[Before-and-after page screenshots]
>>>

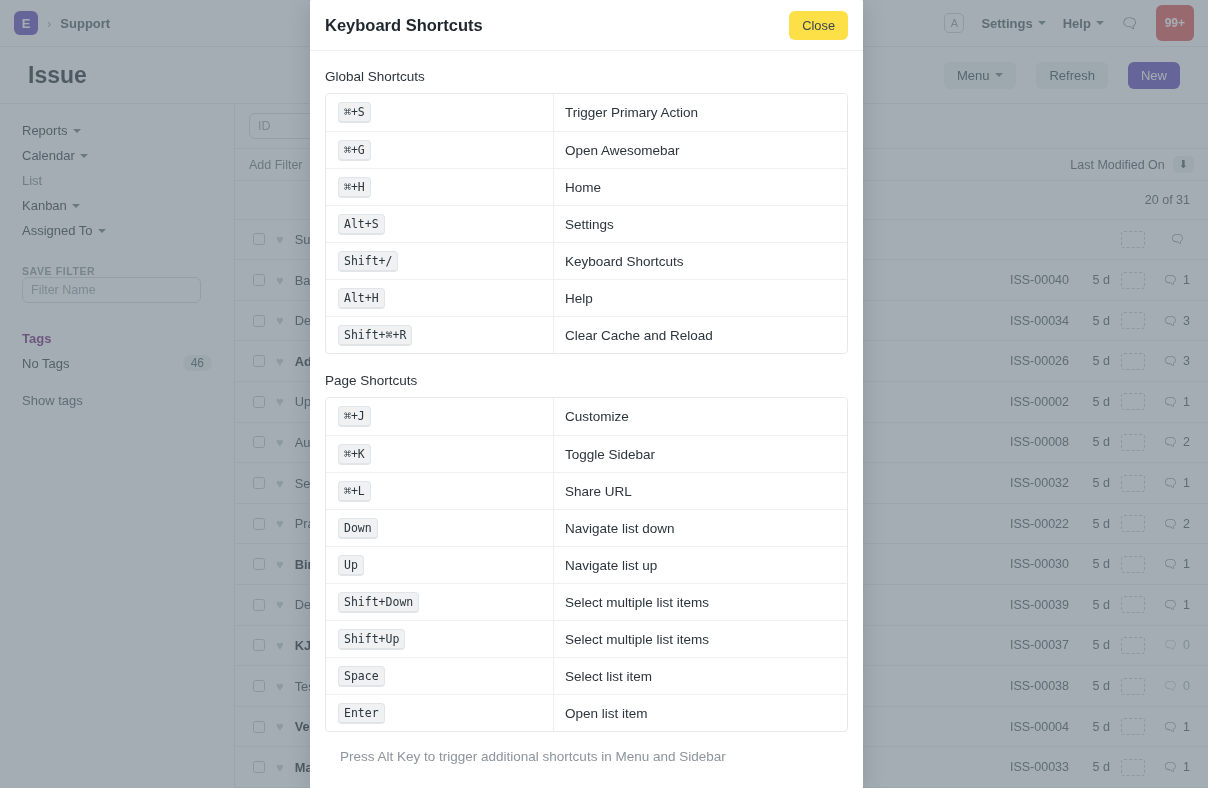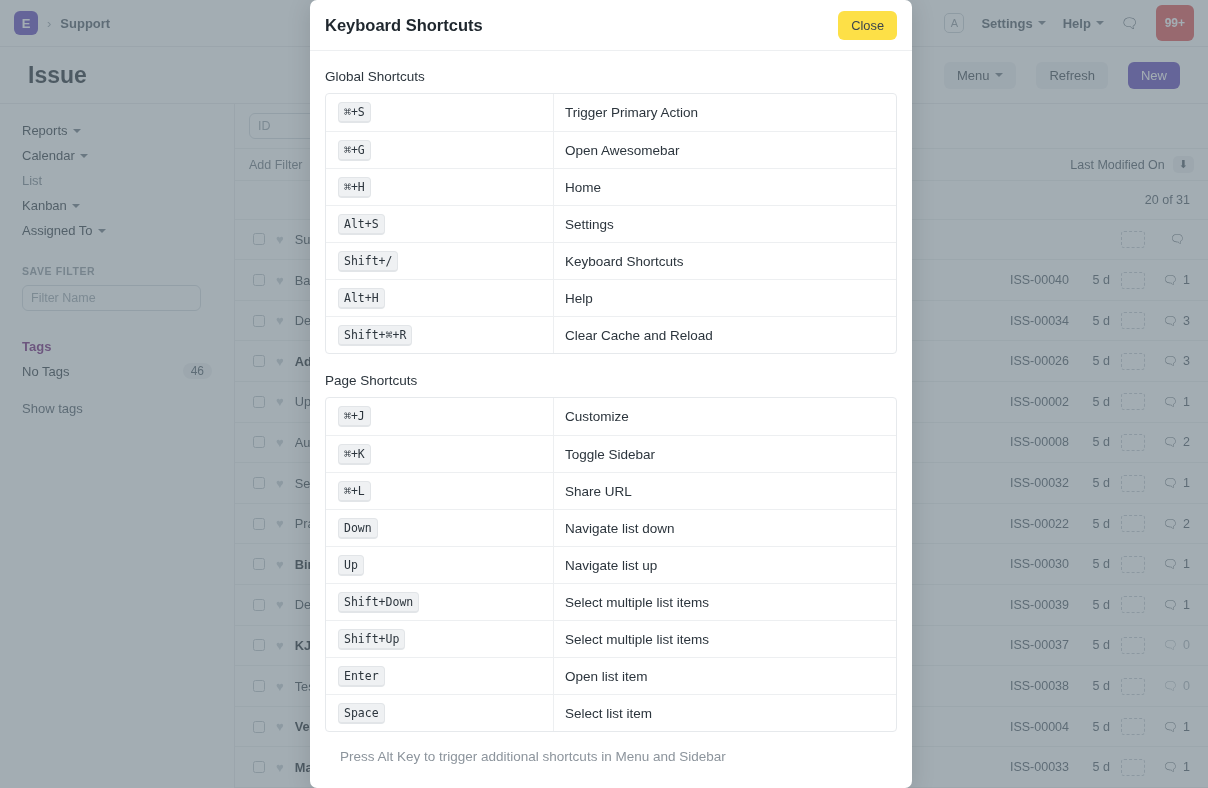--- a/index.html
+++ b/index.html
@@ -50,21 +50,21 @@
   }
   .btn-primary { background: #5e43ba; color: #fff; }
 
   .body-wrap { display: flex; height: calc(788px - 47px - 57px); }
 
   .sidebar { width: 235px; flex: 0 0 235px; padding: 14px 22px 0 22px; border-right: 1px solid #e9ebed; }
   .side-item { font-size: 13px; color: #2c353d; padding: 5px 0; display: flex; align-items: center; gap: 5px; }
   .side-item.muted { color: #78828b; }
   .side-label { font-size: 10.5px; font-weight: 700; letter-spacing: .6px; color: #8c949c; margin-top: 22px; }
   .filter-input {
-    margin-top: 8px; width: 179px; height: 26px; border: 1px solid #d5dadf; border-radius: 6px;
+    width: 179px; height: 26px; border: 1px solid #d5dadf; border-radius: 6px;
     font-size: 12.5px; padding: 0 8px; color: #ef4444; font-family: inherit; background: #fff;
   }
   .filter-input::placeholder { color: #9aa3ab; }
   .tags-title { font-size: 13px; font-weight: 700; color: #701a75; margin-top: 28px; }
   .tag-row { display: flex; align-items: center; font-size: 13px; color: #2c353d; margin-top: 9px; }
   .tag-count { margin-left: auto; background: #eef0f2; border-radius: 9px; padding: 1px 8px; font-size: 12px; color: #4a5560; }
   .show-tags { font-size: 13px; color: #4a5560; margin-top: 22px; }
 
   .listview { flex: 1; display: flex; flex-direction: column; }
   .lv-search { height: 48px; display: flex; align-items: center; padding: 0 14px; border-bottom: 1px solid #eceef0; }
@@ -91,22 +91,22 @@
   .row-dash { width: 24px; height: 17px; border: 1px dashed #c2c9cf; border-radius: 3px; }
   .row-cmt { display: flex; align-items: center; gap: 5px; width: 34px; justify-content: flex-end; }
   .cmt-ico { color: #5a646d; font-size: 12px; }
   .cmt-n { font-size: 12.5px; color: #4a5560; }
   .cmt-zero .cmt-ico, .cmt-zero .cmt-n { color: #a9b1b8; }
 
   
   #overlay { position: absolute; inset: 0; background: rgba(107,122,133,0.62); }
 
   #modal {
-    position: absolute; left: 310px; top: 0; width: 602px; height: 788px;
-    background: #fff; border-radius: 7px; overflow: hidden;
+    position: absolute; left: 310px; top: 0; width: 553px; height: 788px;
+    background: #fff; border-radius: 1px; overflow: hidden;
     display: flex; flex-direction: column;
     box-shadow: 0 4px 24px rgba(0,0,0,0.13);
   }
   .modal-head {
     height: 51px; flex: 0 0 51px; display: flex; align-items: center;
     padding: 0 15px 0 15px; border-bottom: 1px solid #edeff1;
   }
   .modal-title { font-size: 16.5px; font-weight: 700; color: #1f272e; }
   .close-btn {
     margin-left: auto; background: #fde047; border: none; border-radius: 6px;
@@ -453,24 +453,24 @@
           </tr>
           <tr>
             <td class="k"><kbd>Shift+Down</kbd></td>
             <td class="d">Select multiple list items</td>
           </tr>
           <tr>
             <td class="k"><kbd>Shift+Up</kbd></td>
             <td class="d">Select multiple list items</td>
           </tr>
           <tr>
+            <td class="k"><kbd>Space</kbd></td>
+            <td class="d">Select list item</td>
+          </tr>
+          <tr>
             <td class="k"><kbd>Enter</kbd></td>
             <td class="d">Open list item</td>
-          </tr>
-          <tr>
-            <td class="k"><kbd>Space</kbd></td>
-            <td class="d">Select list item</td>
           </tr>
         </tbody>
     </table>
     <div class="modal-foot">Press Alt Key to trigger additional shortcuts in Menu and Sidebar</div>
   </div>
 </div>
 
 </body></html>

<<<

# [Task]
From the entries above, extract every line where the word "title" appears.

# [Answer]
   .tags-title { font-size: 13px; font-weight: 700; color: #701a75; margin-top: 28px; }
   .modal-title { font-size: 16.5px; font-weight: 700; color: #1f272e; }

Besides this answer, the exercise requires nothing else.